In sum, as you can see, John Steele (through Prenda Law Inc. and his local counsel) are naming defendants, and one-by-one, they are hiring new counsel in a number of states to file against individuals. Now does this mean that John Steele is no longer a copyright troll? Maybe, maybe not. The point is that he is taking the “next step,” and he is forcing more and more individuals into litigation.  This is a concerning trend.

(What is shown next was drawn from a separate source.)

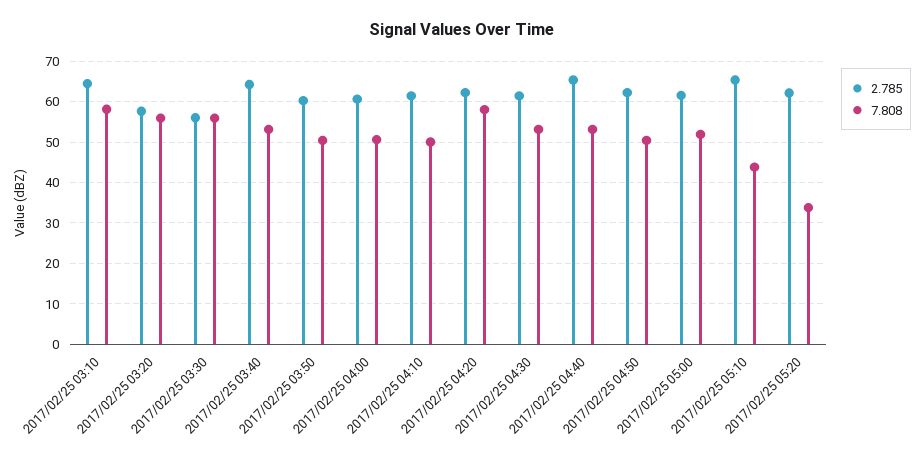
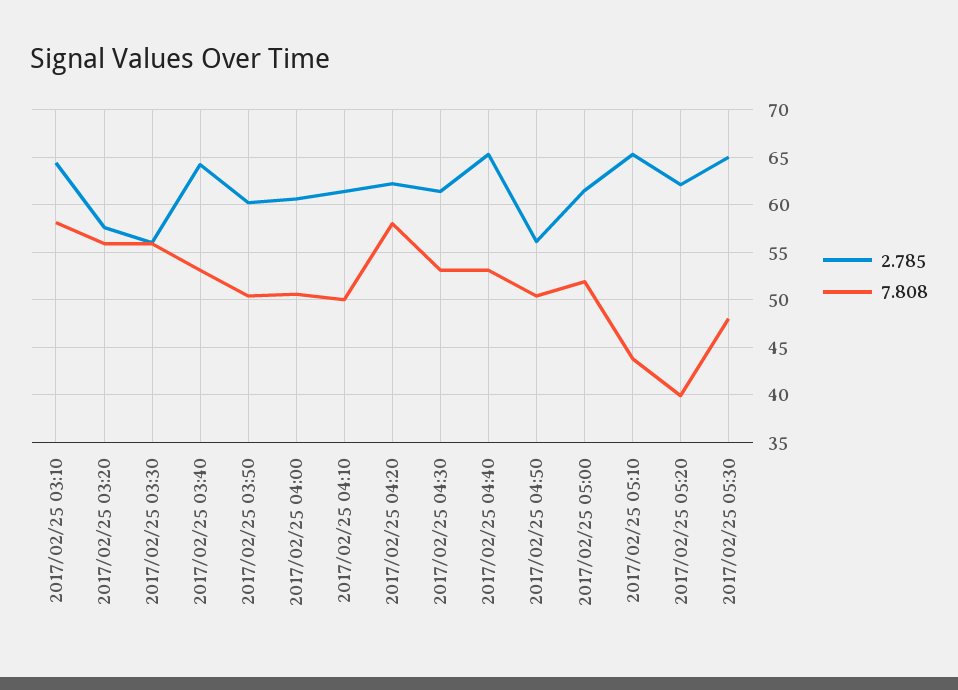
2.785, 2017/02/25 04:50: 62 -> 56
7.808, 2017/02/25 05:20: 34 -> 40
2.785, 2017/02/25 05:30: none -> 65
7.808, 2017/02/25 05:30: none -> 48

MY OPINION: Will he come after you? Quite frankly, with the tens of thousands of individuals he has sued, this small list is only a sliver of the huge pool of defendants who have been sued (NOT “NAMED”), who have been dismissed, and who are somewhere in between. The point though, is that while once upon a time John Steele did not name defendants, now he does.

On a personal note, I am saddened by writing this post, and as much as I always love to write the “we won!” articles (and THERE ARE SO MANY OF THOSE OUT THERE that don’t make it onto this blog), a defendant that calls my office needs to understand that there IS a risk that they might be named as a defendant at some point in the future. As we have said before, it is important that both current defendants AND DISMISSED DEFENDANTS should keep an eye out for Prenda Law Inc. filings in their state. The way they can do this is by going to the http://www.rfcexpress.com website, and watching what is going on in their state. Until a Prenda Law Inc. client (e.g., Hard Drive Productions, AF Holdings, First Time Videos, LLC) files against a John Doe or against a named defendant in a particular state, it is safe to assume they are not yet there and quite frankly, in my opinion, the risk of getting “named” is quite low. But then again, you need to be vigilant even after a dismissal, and for this reason, I have written this blog post.  This simply was not the case just a few months ago.